Tucked away in a charming town in Vermont’s picturesque, bucolic Champlain Valley, Middlebury College—ranked among the country’s finest liberal arts schools—boasts postcard- perfect vistas. The jagged, often snow-capped Adirondack Mountains to the west and the rolling Green Mountains to the east provide a dramatic backdrop to an equally lovely campus. Gazing out of one of the towering windows in the college’s state-of-the-art science building, students take in the student-run organic garden and the barns and silos of the college’s farming neighbors in the distance. But make no mistake: the College on the Hill is no provincial outpost. Though students routinely embrace their rural locale, volunteering with migrant farm workers or reading up on rural geography, they are just as likely to take to the stage in one of the college’s five top-notch performing spaces, or team up with a chemistry professor for cutting-edge research. It’s here, in a setting that prospective students and seasoned Middlebury students alike find breathtaking, that students dive into a curriculum steeped in the traditions of the liberal arts. That curriculum guarantees that Middlebury is populated by English majors with a soft spot for oceanography, or economics whizzes with a talent for photography. They do so in state-of-the-art classrooms and laboratories: take the $40 million, nearly one-million-volume library that opened in 2004, or the newly renovated center for the humanities finished in 2008.
If you ask most students, though, Middlebury’s sparkling amenities and stunning vistas pale beside the college’s true draw—the intellectual and social vitality the community fosters in classrooms and dining halls, on highly competitive sports fields, and in paintsplattered artists’ studios. These students will rave about their close relationships to their professors, who as often as not turn out to also be friends, or hiking buddies, or teammates in games of pick-up basketball. They’ll tell you about a particularly heated debate at a seminar table, or a wet, cold, and downright fascinating lab expedition to band local birds.
These same students will likely admit that they’ve never worked harder in their lives, but almost universally, they’ll say that they wouldn’t have it any other way. With the lakeside college town of Burlington only thirty-five miles away, and Boston and Montreal well within striking distance, the college’s “country mice” aren’t entirely cut off from the occasional hubbub of city life. What the college’s rural setting does offer, though, is a sense of community both reassuringly close-knit and vibrantly diverse. With often-posh on-campus housing guaranteed for students for all four years, ninety-seven percent of students live on campus, and this is no suitcase campus. Come weekends, students stay put—and with good reason. As most Middlebury students will tell you, the problem isn’t ever a question of finding something to do. On the contrary, most students lament that there isn’t enough time in a week, or a semester, or even a four-year stint at the College on the Hill to take advantage of everything the college has to offer.

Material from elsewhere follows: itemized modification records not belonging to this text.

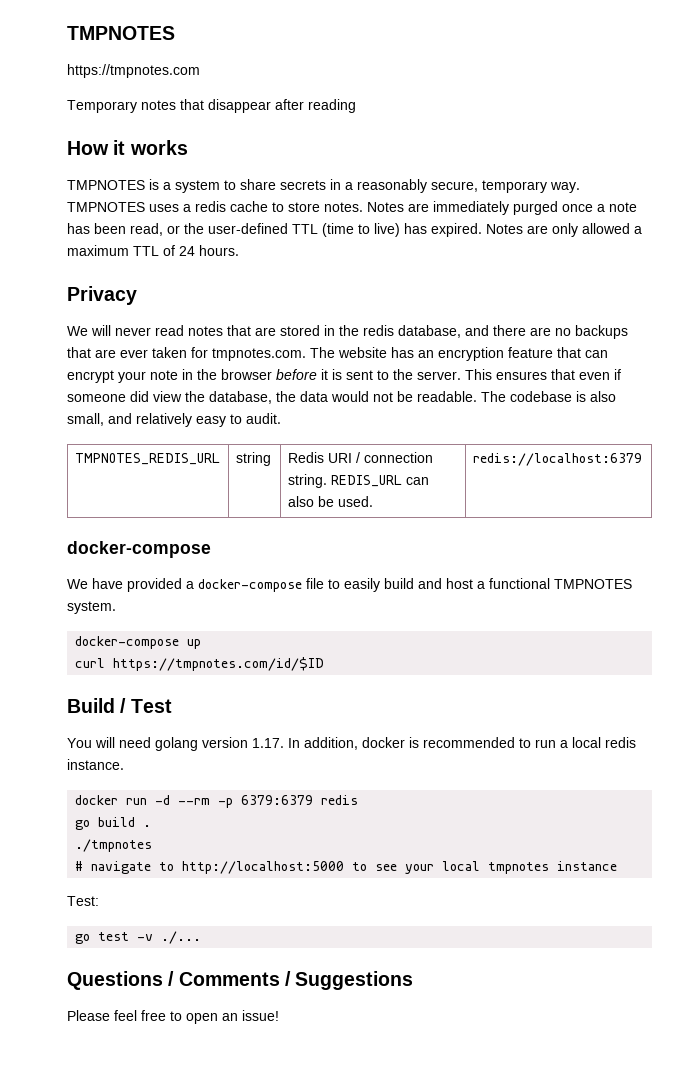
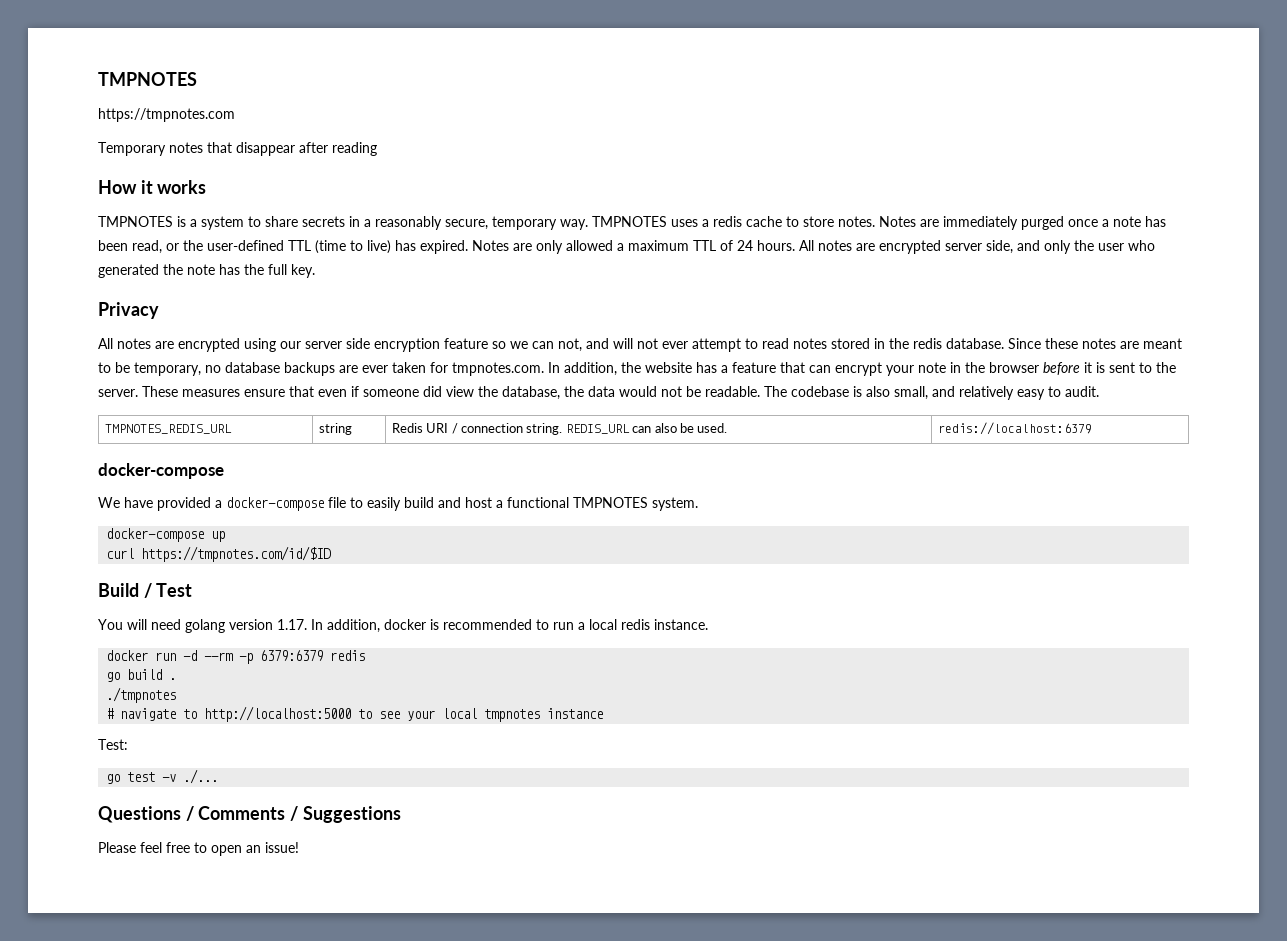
[67,286,137,305] [67,325,628,339] [67,347,91,358] // Privacy // We will never read notes that are stored in the redis database, and there are no backups that -> [799,240,1155,254] [98,264,315,278] [98,302,159,319] [98,338,1182,352] [98,362,335,376] All notes are encrypted server side, and only the user who generated the note has the full key. // Privacy // All notes are encrypted using our server side encryption feature so we can not, and will not ever attempt to read notes stored in the redis database. Since these notes are meant to be temporary, no database backups
[310,347,504,361] The website has an encryption -> [548,362,728,376] In addition, the website has a
[465,369,547,380] This ensures -> [142,386,285,397] These measures ensure

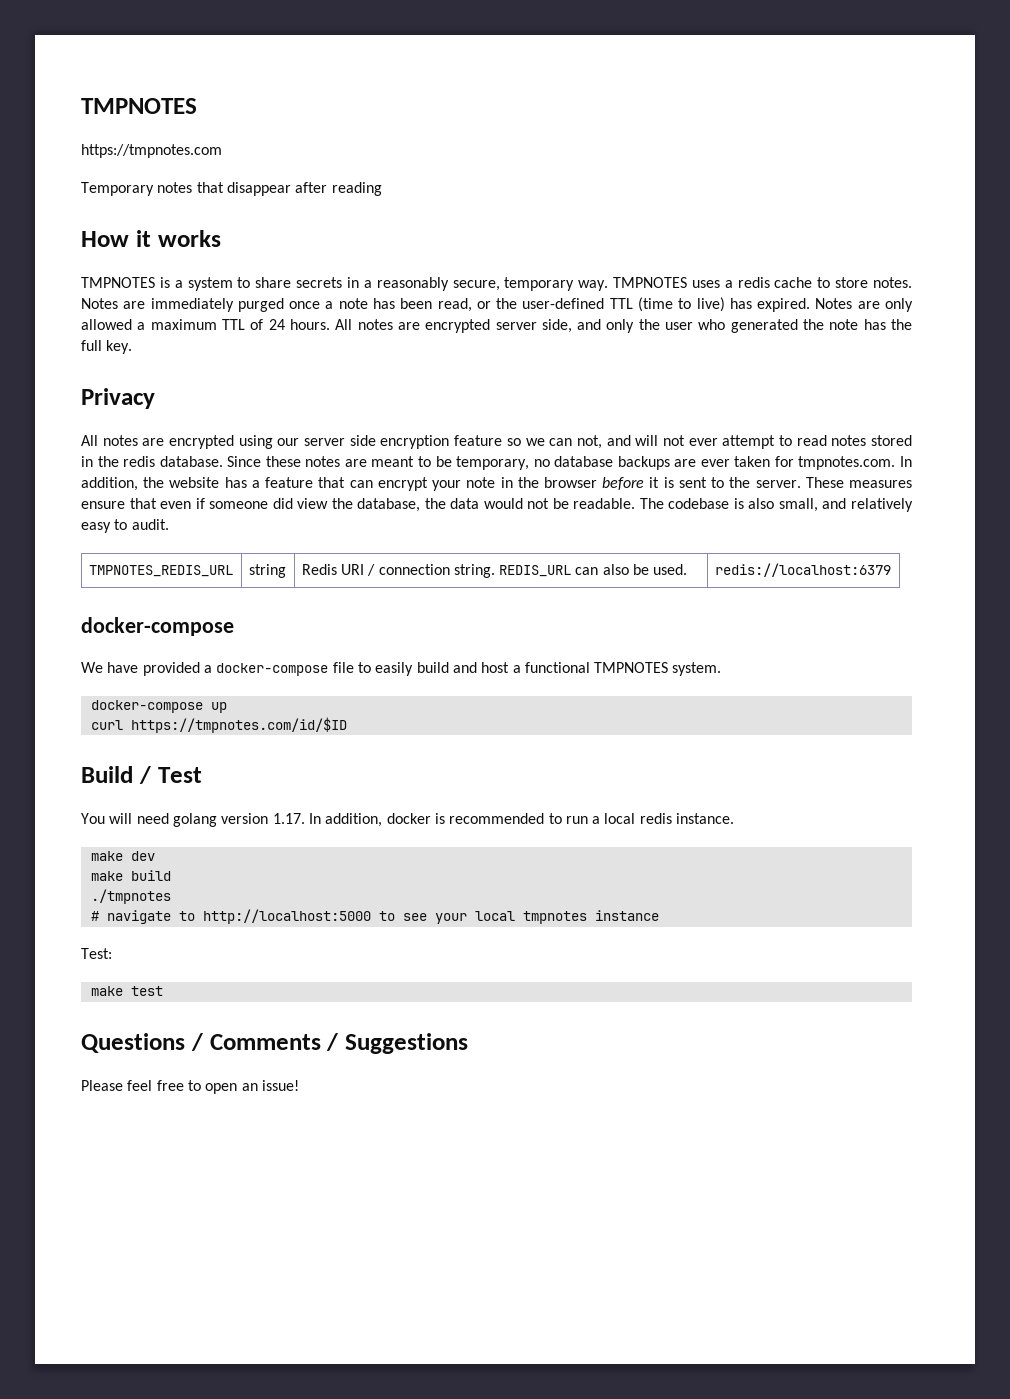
[106,650,366,664] [106,669,177,682] docker run -d --rm -p 6379:6379 redis // go build . -> [90,851,155,861] [90,870,171,881] make dev // make build
[106,774,121,784] go -> [90,986,123,996] make
[162,769,219,784] -v ./... -> (163, 991) none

Their best advice: dive in, head first.
Middlebury students agree: this place is an extraordinary one. The campus is beautiful, the social life vibrant, the caliber of student (both personally and academically) unmatched. Middlebury students are typically quite humble about their achievements, having opted out of a big school with a big name for a reason, but they’re a talented, diverse crew. You won’t discuss SAT scores over lunch at the dining hall; instead you’ll talk about who you are, where you came from, and what is happening in the world beyond Vermont. For all of the campus’s amenities, stunning vistas, and topnotch facilities, this is what makes Middlebury ultimately so special. Come see for yourself.